## Task objective
Go through the data below and return each line containing the word "they".

## The data
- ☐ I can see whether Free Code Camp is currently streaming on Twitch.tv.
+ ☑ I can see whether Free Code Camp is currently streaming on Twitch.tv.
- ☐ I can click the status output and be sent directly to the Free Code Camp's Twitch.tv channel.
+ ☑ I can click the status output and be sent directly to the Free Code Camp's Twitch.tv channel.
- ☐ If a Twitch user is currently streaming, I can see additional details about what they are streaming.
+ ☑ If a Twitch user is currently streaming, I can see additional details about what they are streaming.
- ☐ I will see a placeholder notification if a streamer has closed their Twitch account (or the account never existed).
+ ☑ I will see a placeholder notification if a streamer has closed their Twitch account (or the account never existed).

* * *

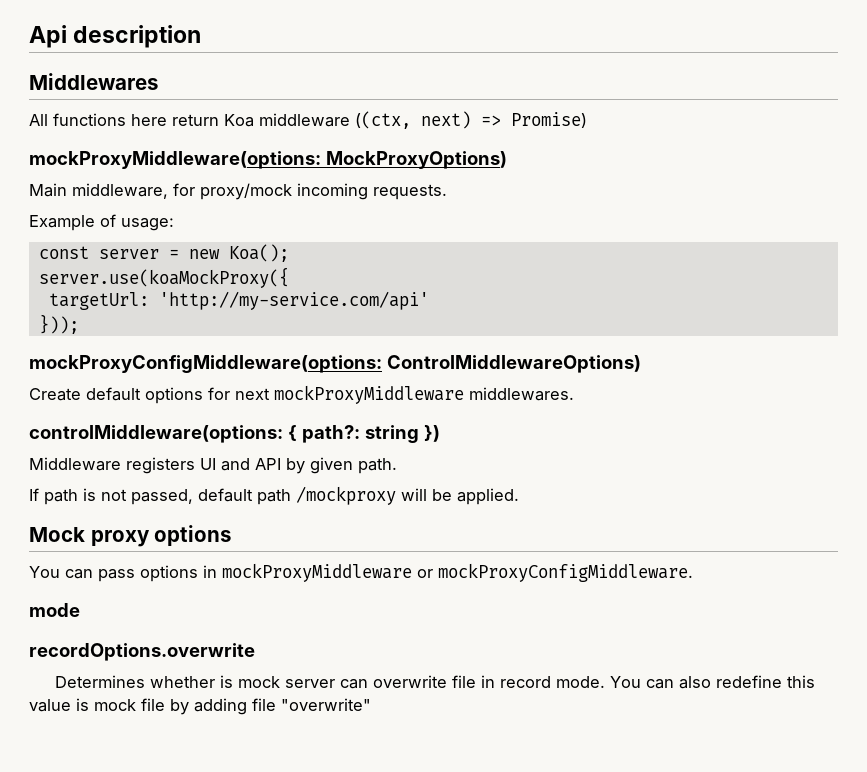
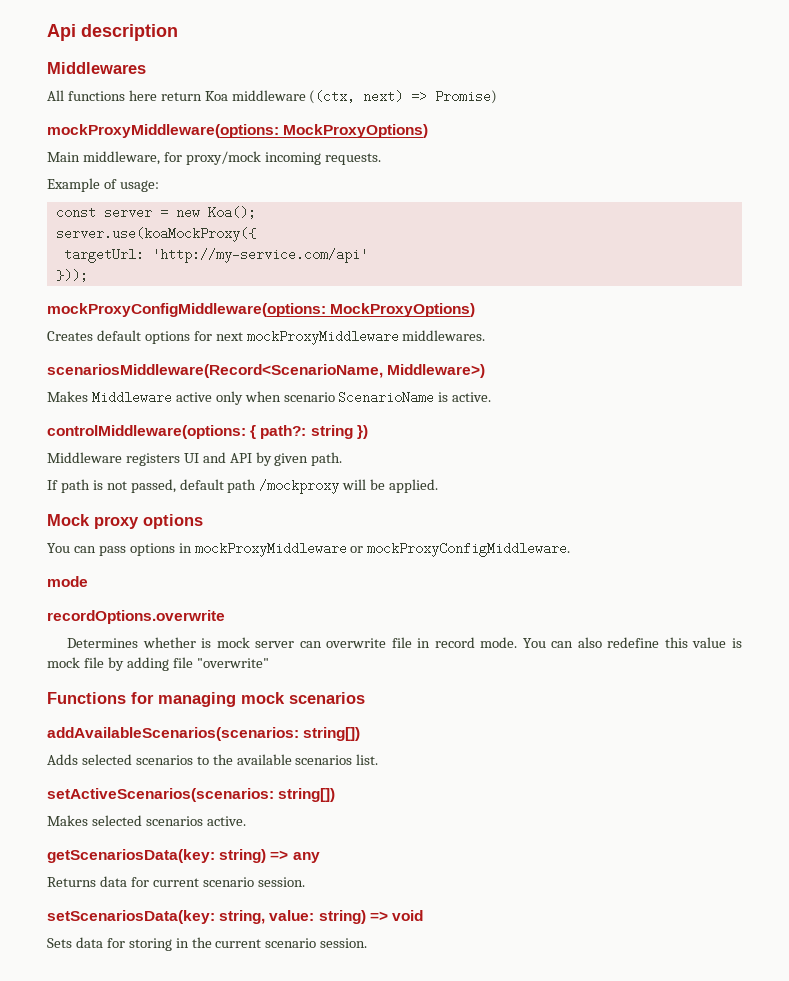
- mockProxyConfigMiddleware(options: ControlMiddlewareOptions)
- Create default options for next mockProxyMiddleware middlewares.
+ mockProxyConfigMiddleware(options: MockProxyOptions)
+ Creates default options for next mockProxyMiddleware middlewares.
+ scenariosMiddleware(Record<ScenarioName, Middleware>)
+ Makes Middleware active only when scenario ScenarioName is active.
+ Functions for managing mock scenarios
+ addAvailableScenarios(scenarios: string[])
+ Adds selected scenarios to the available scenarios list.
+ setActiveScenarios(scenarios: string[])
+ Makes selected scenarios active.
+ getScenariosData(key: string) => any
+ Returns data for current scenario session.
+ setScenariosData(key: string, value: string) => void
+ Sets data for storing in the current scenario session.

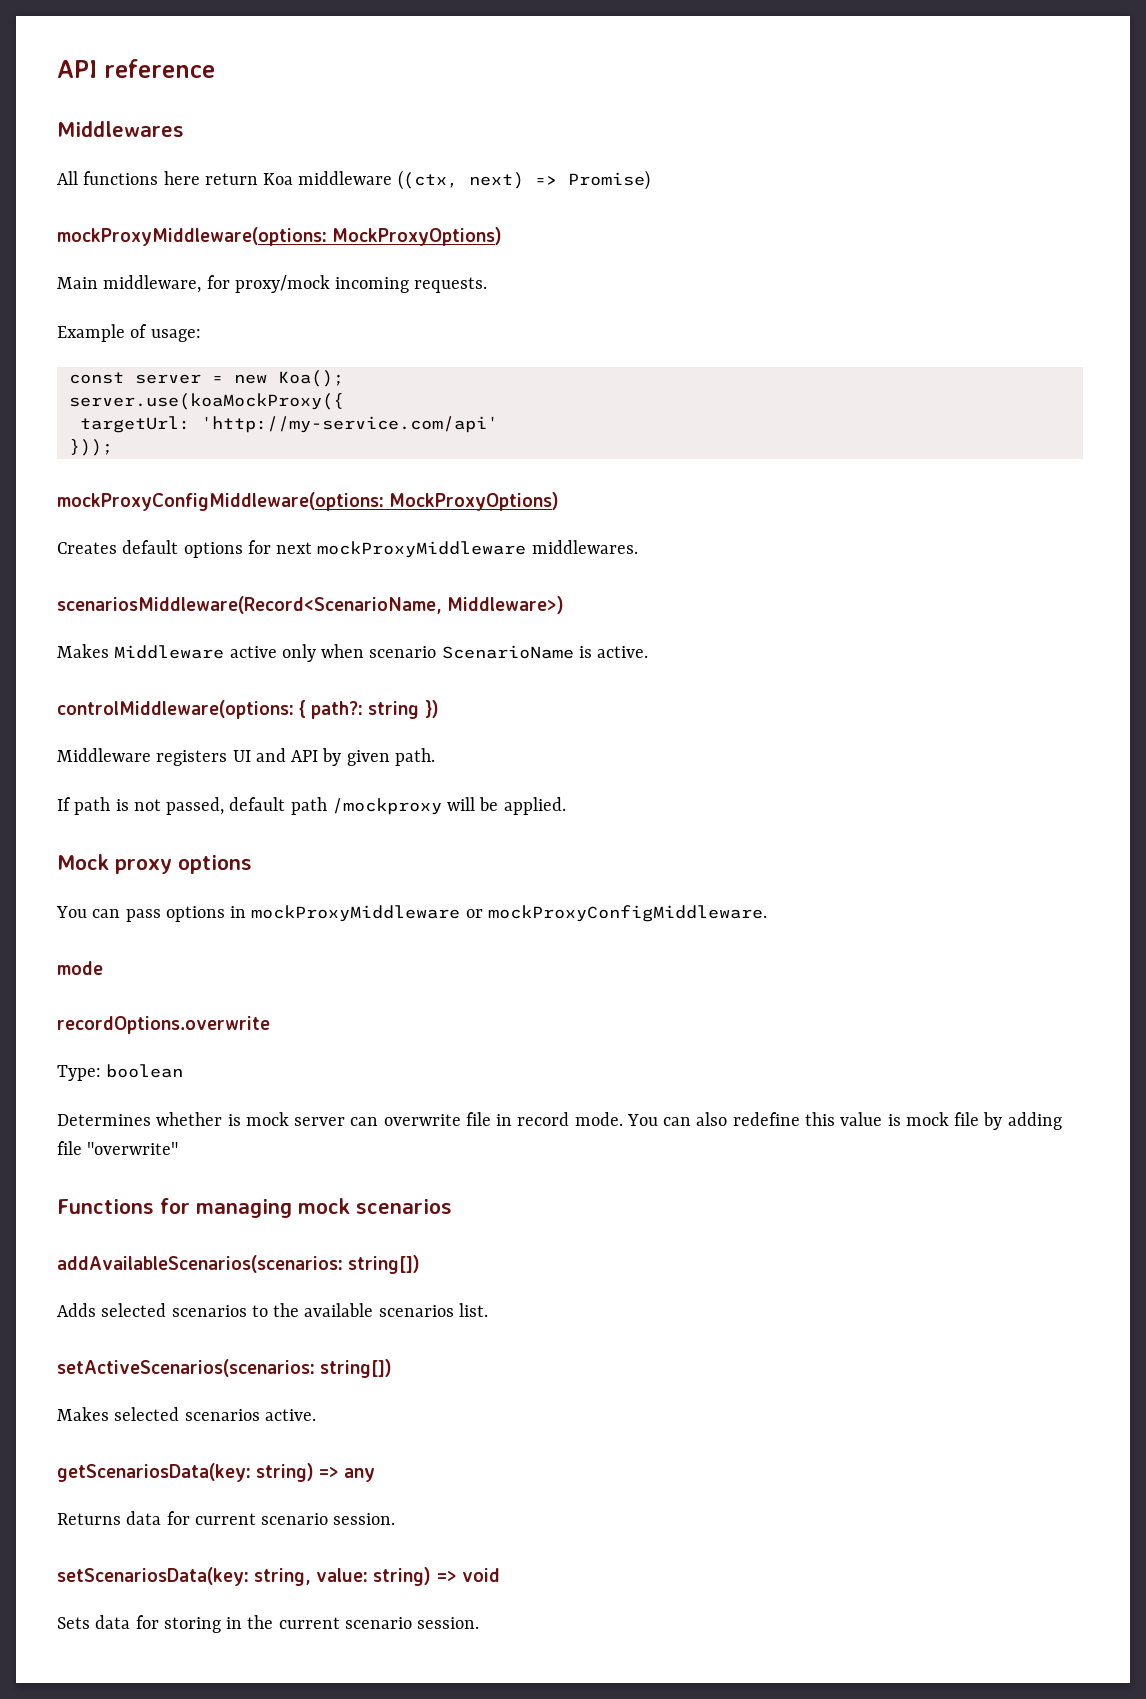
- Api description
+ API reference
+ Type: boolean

## Written solution
- ☐ If a Twitch user is currently streaming, I can see additional details about what they are streaming.
+ ☑ If a Twitch user is currently streaming, I can see additional details about what they are streaming.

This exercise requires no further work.